Action item :: Pictures stay out of the output. Return exactly the lines below from the one with "html: none ->" down to the one with "height: 48px ->", both included, and nothing more.

Data for analysis ::
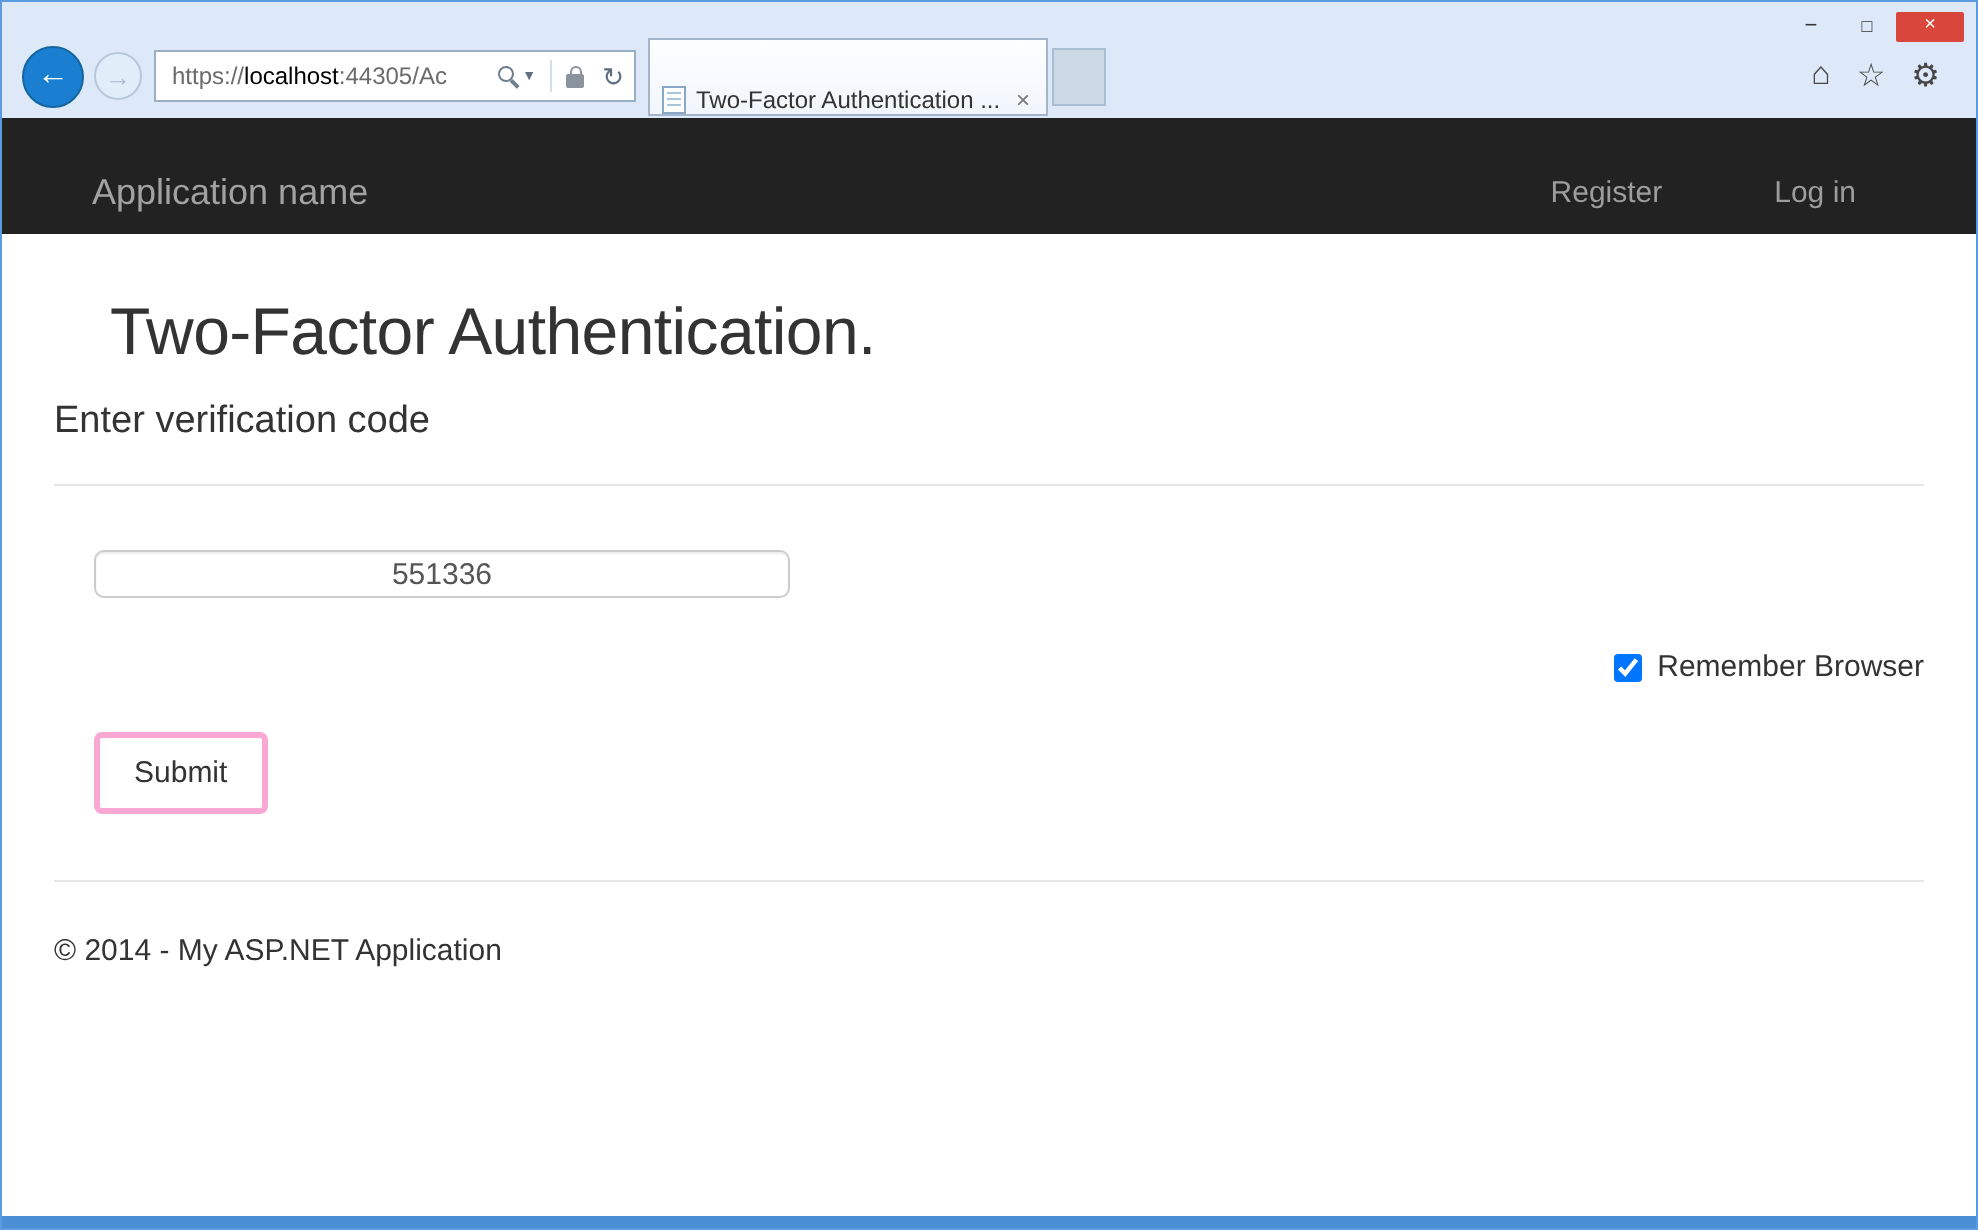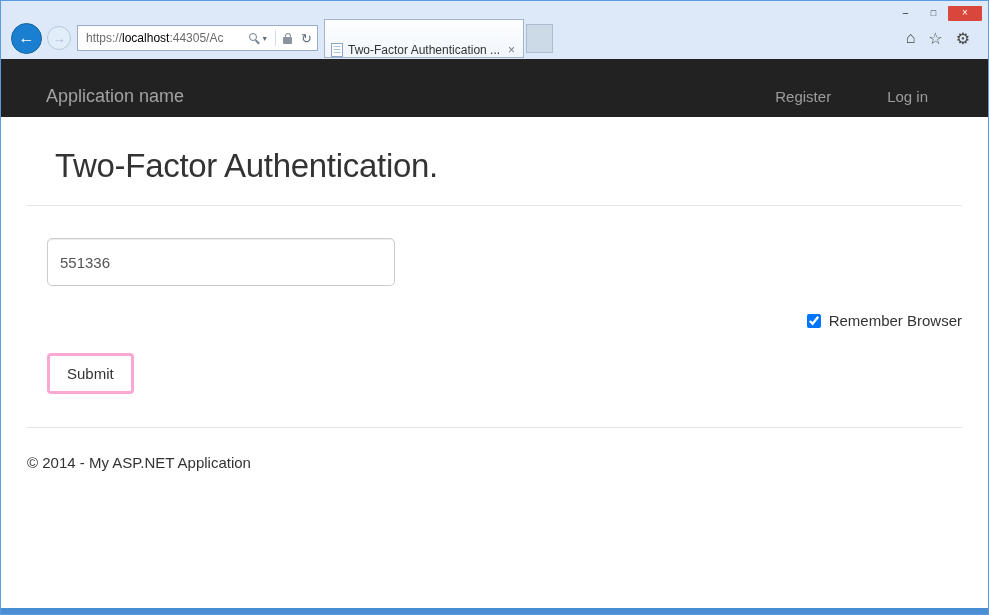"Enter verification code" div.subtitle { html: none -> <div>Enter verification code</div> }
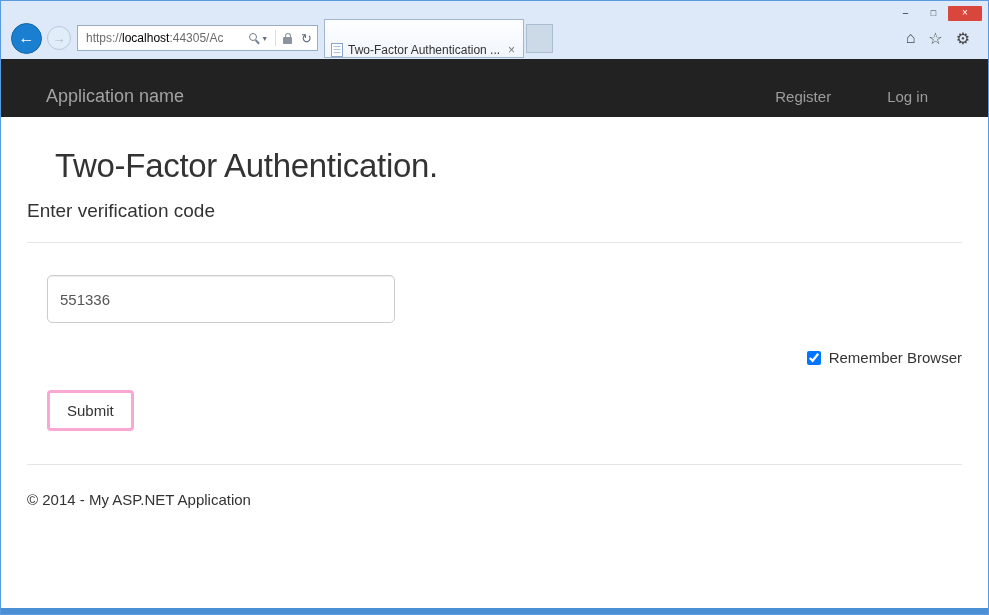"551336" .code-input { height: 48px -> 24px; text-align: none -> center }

...

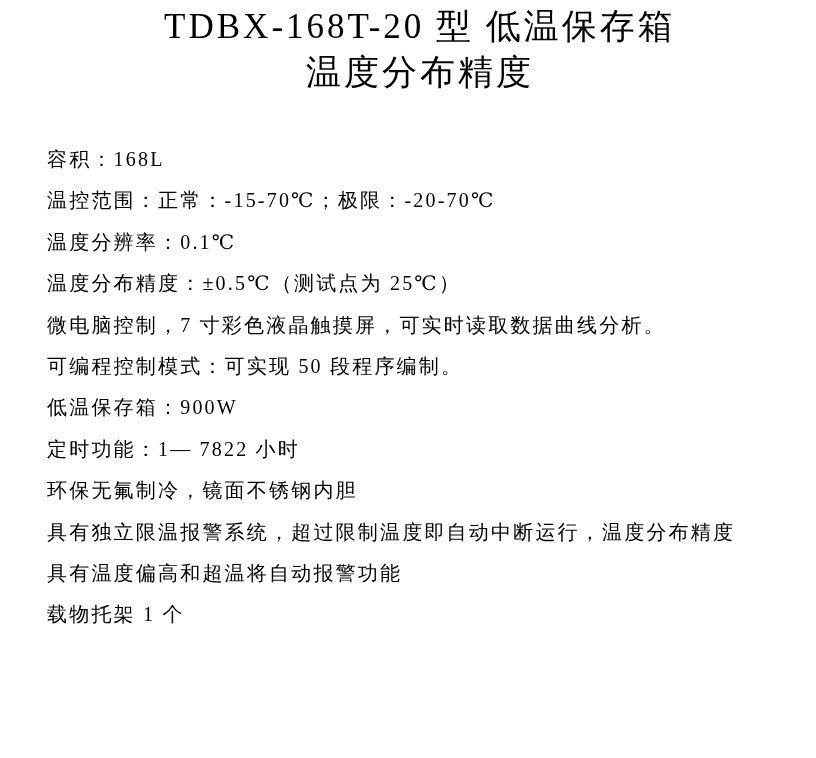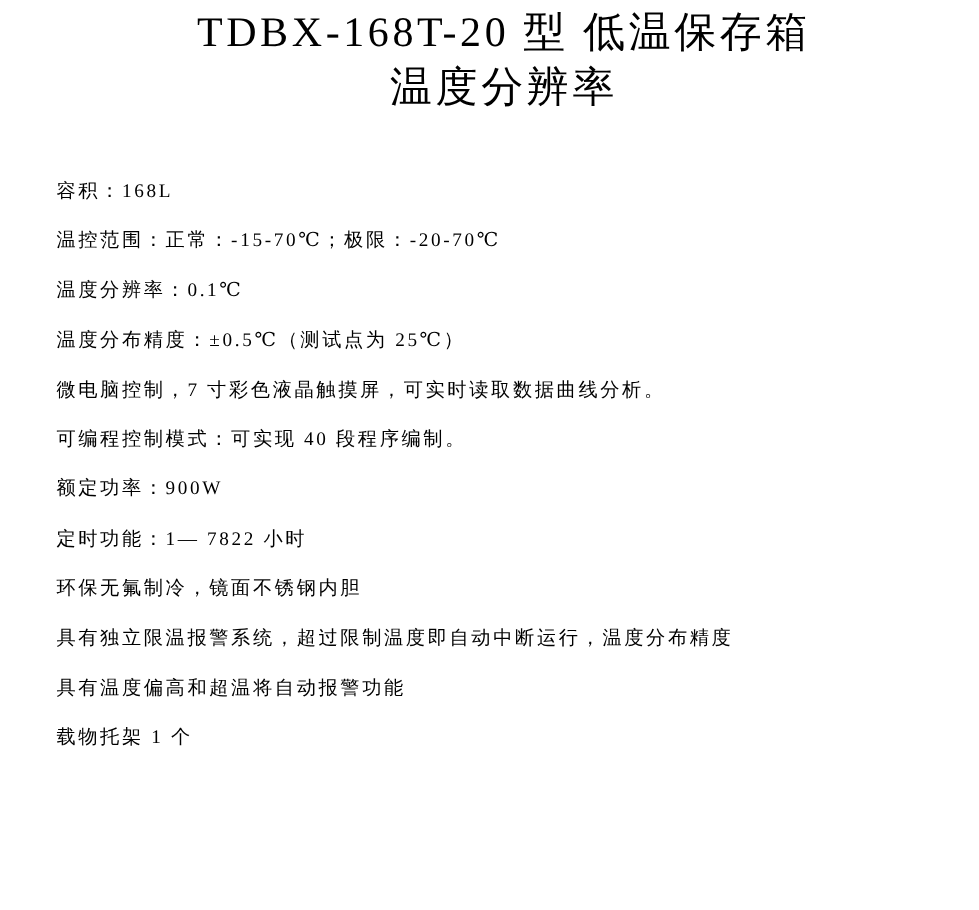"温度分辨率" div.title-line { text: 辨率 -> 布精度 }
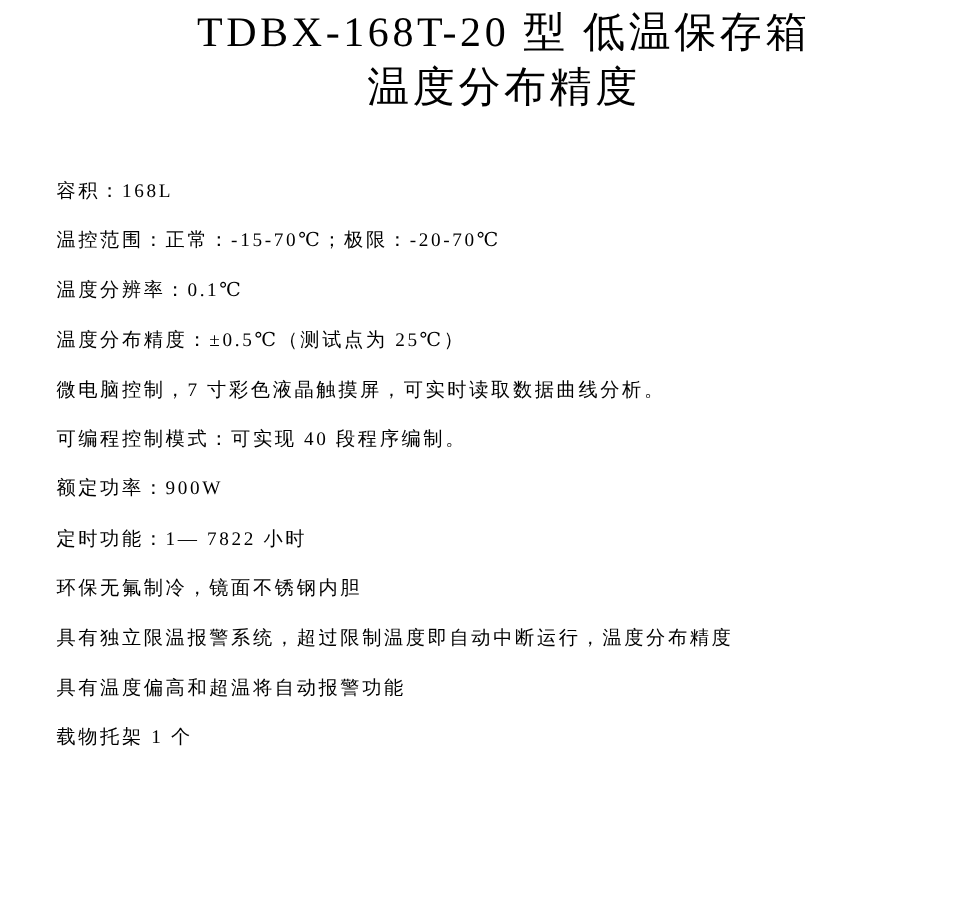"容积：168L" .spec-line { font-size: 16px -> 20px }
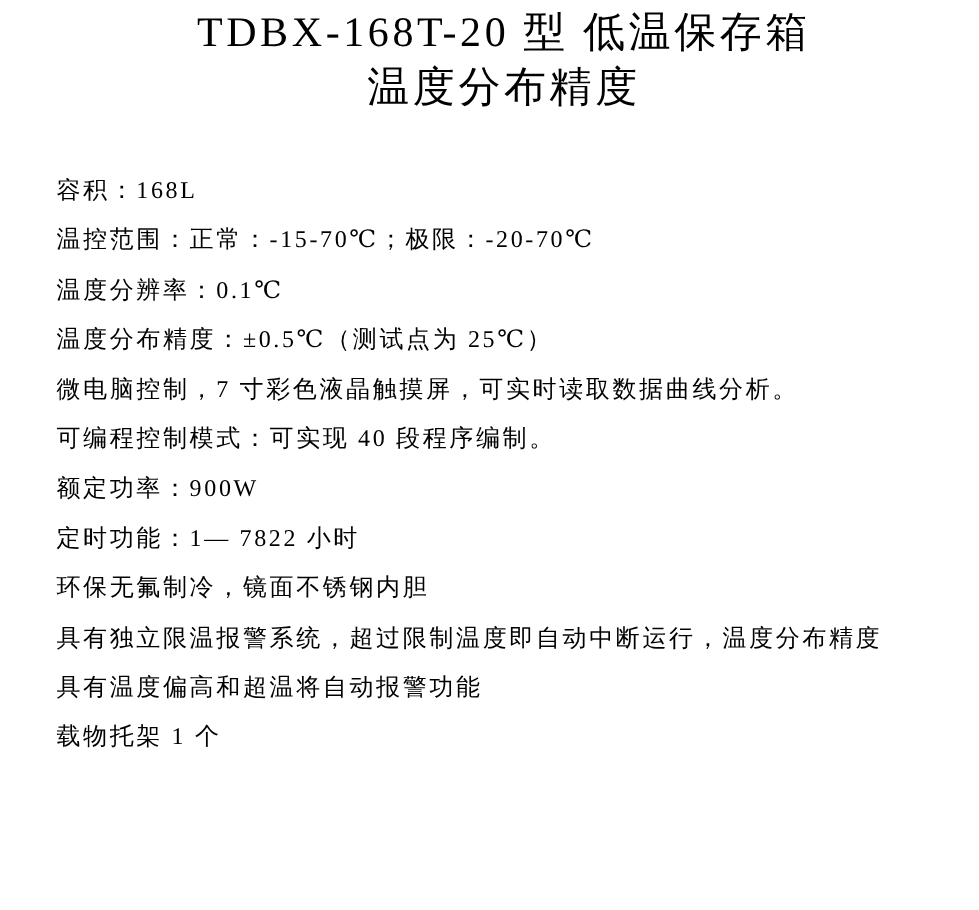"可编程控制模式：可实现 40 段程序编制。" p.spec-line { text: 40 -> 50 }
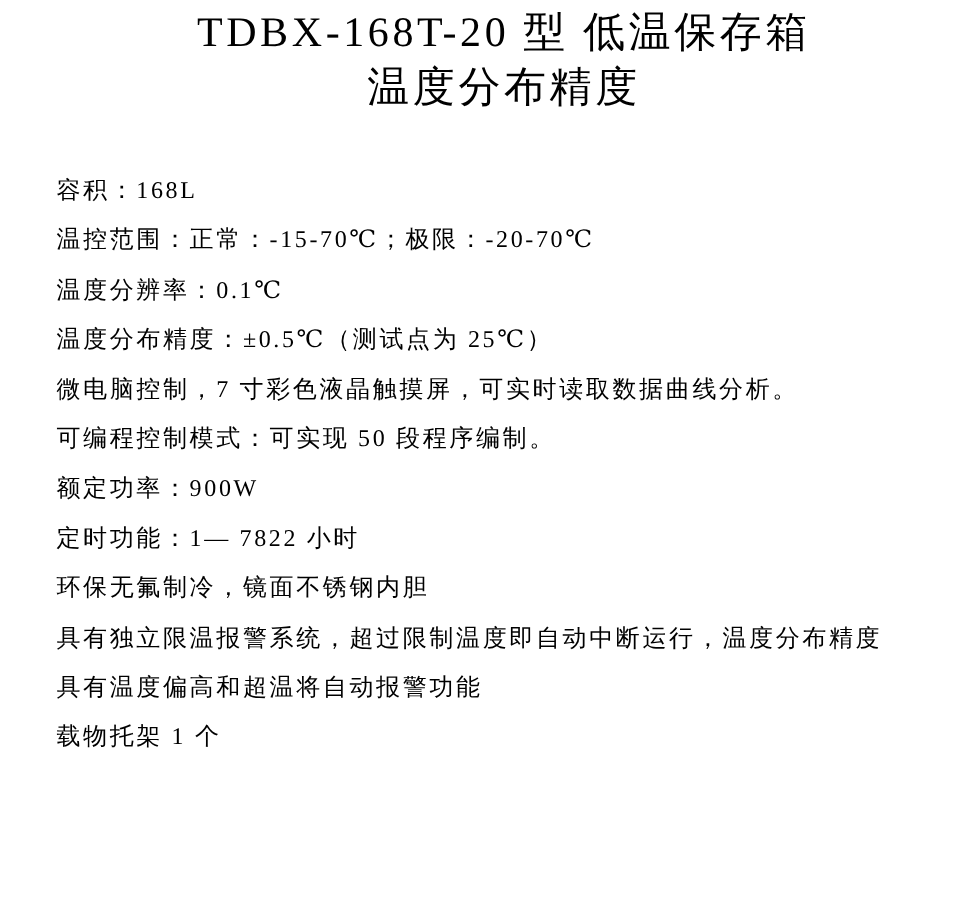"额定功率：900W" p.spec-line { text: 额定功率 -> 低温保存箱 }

Response below ::
"Enter verification code" div.subtitle { html: none -> <div>Enter verification code</div> }
"551336" .code-input { height: 48px -> 24px; text-align: none -> center }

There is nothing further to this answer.